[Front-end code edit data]
=== Section Start ===
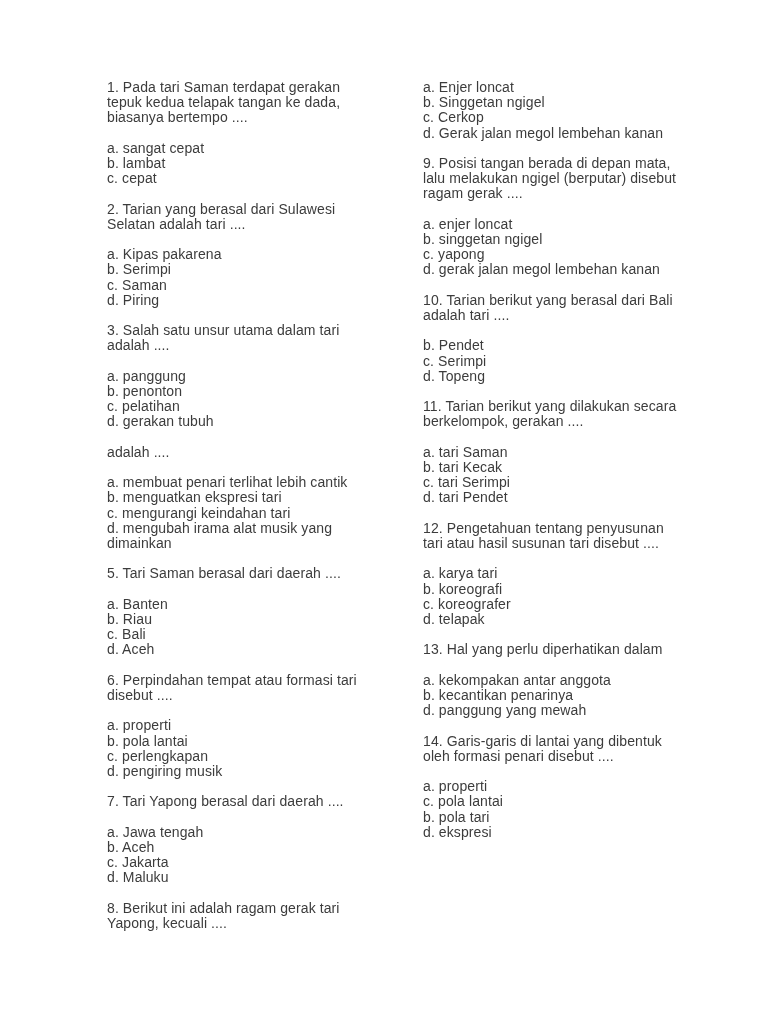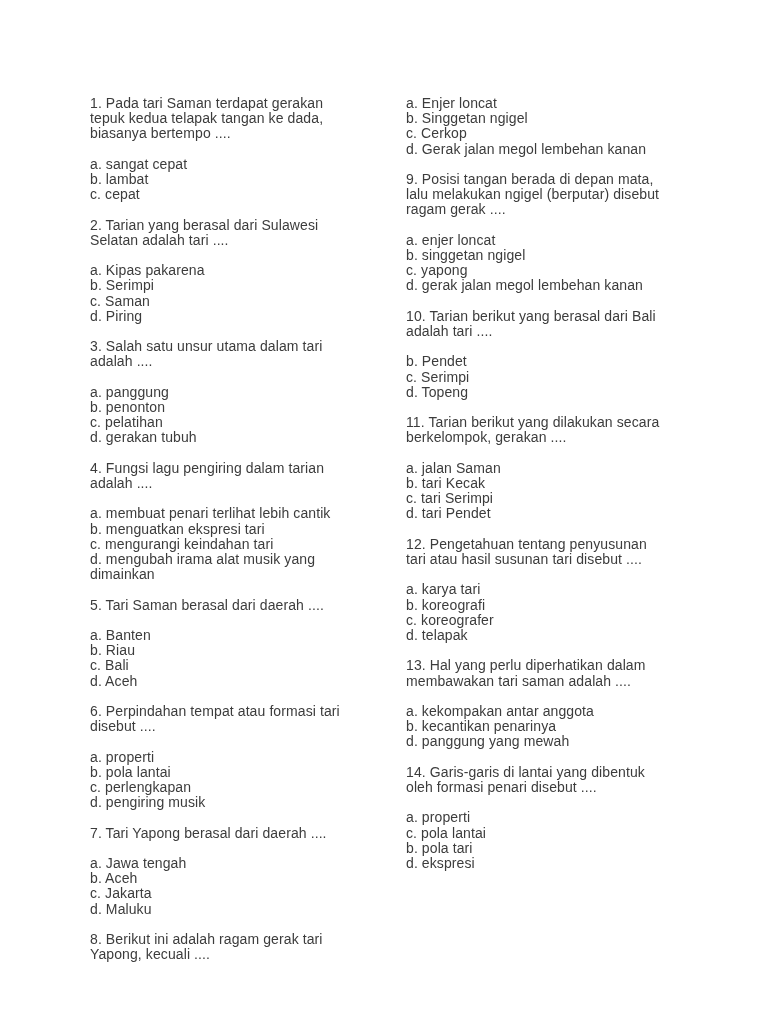--- a/index.html
+++ b/index.html
@@ -15,7 +15,7 @@
     line-height: 15.2px;
     letter-spacing: 0.1px;
   }
-  .col { position: absolute; top: 96px; }
+  .col { position: absolute; top: 80px; margin-left: 17px; }
   .col-left  { left: 90px;  width: 290px; }
   .col-right { left: 406px; width: 310px; }
   .block { margin: 0 0 15.2px 0; }

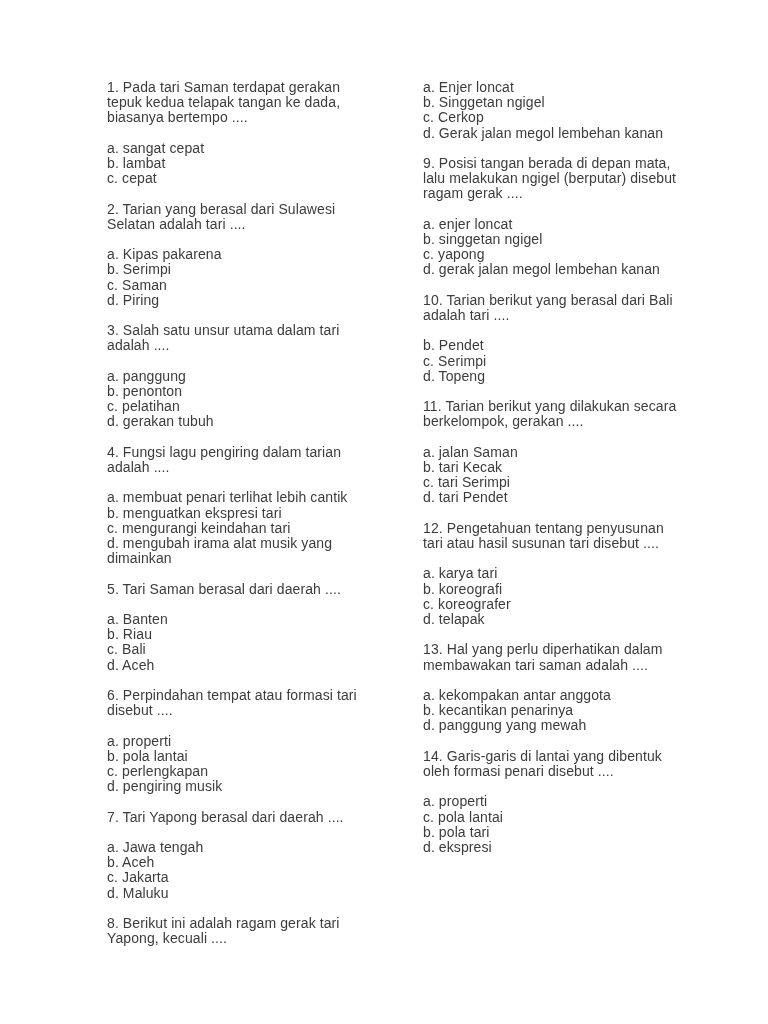--- a/index.html
+++ b/index.html
@@ -57,7 +57,6 @@
         <div class="line">d. gerakan tubuh</div>
       </div>
       <div class="block question">
-        <div class="line">4. Fungsi lagu pengiring dalam tarian</div>
         <div class="line">adalah ....</div>
       </div>
       <div class="block options">

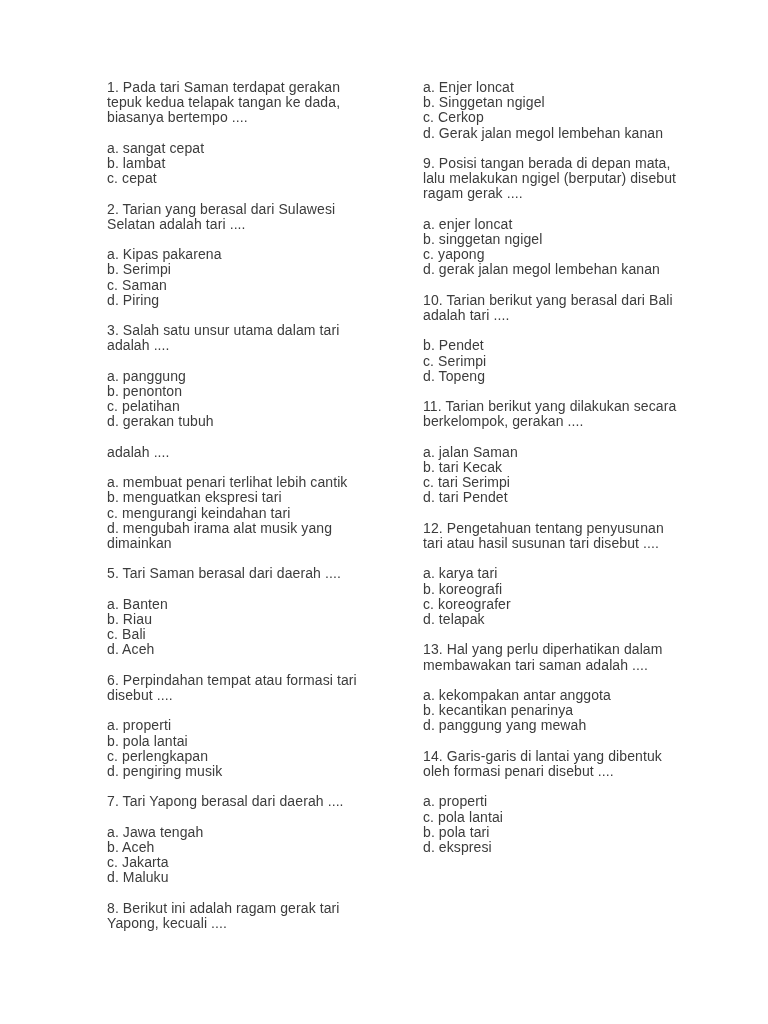--- a/index.html
+++ b/index.html
@@ -131,7 +131,7 @@
         <div class="line">berkelompok, gerakan ....</div>
       </div>
       <div class="block options">
-        <div class="line">a. jalan Saman</div>
+        <div class="line">a. tari Saman</div>
         <div class="line">b. tari Kecak</div>
         <div class="line">c. tari Serimpi</div>
         <div class="line">d. tari Pendet</div>

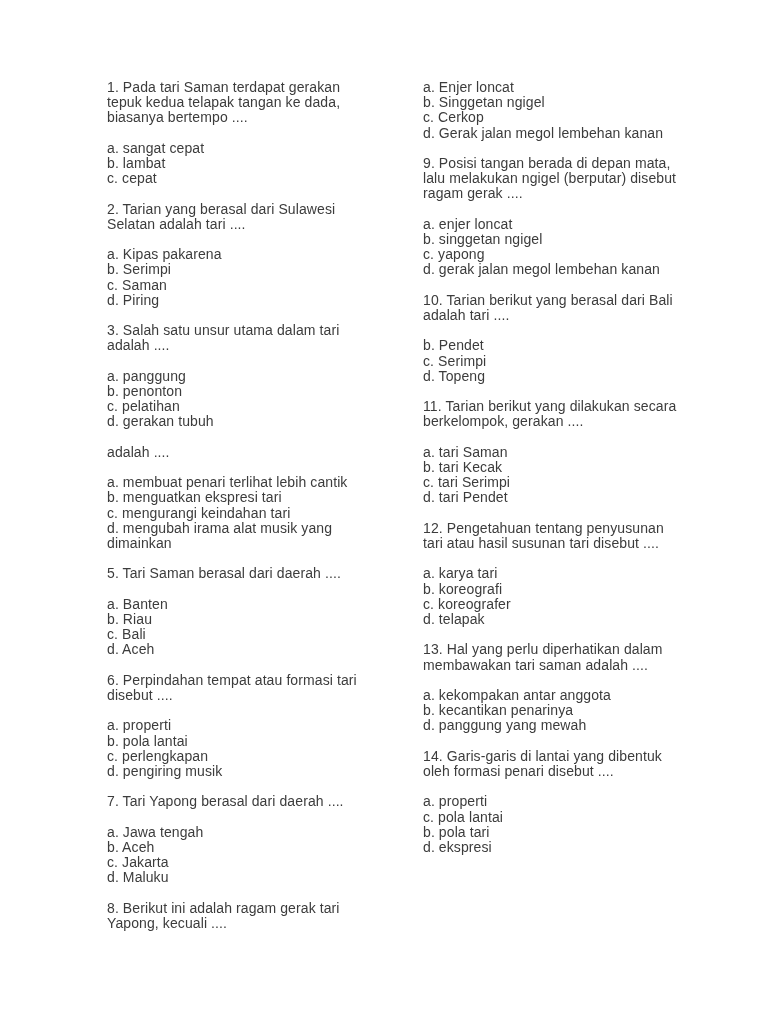--- a/index.html
+++ b/index.html
@@ -148,7 +148,6 @@
       </div>
       <div class="block question">
         <div class="line">13. Hal yang perlu diperhatikan dalam</div>
-        <div class="line">membawakan tari saman adalah ....</div>
       </div>
       <div class="block options">
         <div class="line">a. kekompakan antar anggota</div>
=== Section End ===
* Your instructions
Your task is to say how many lines in the entries above contain the word "dalam". Please write only the number.

* Answer
2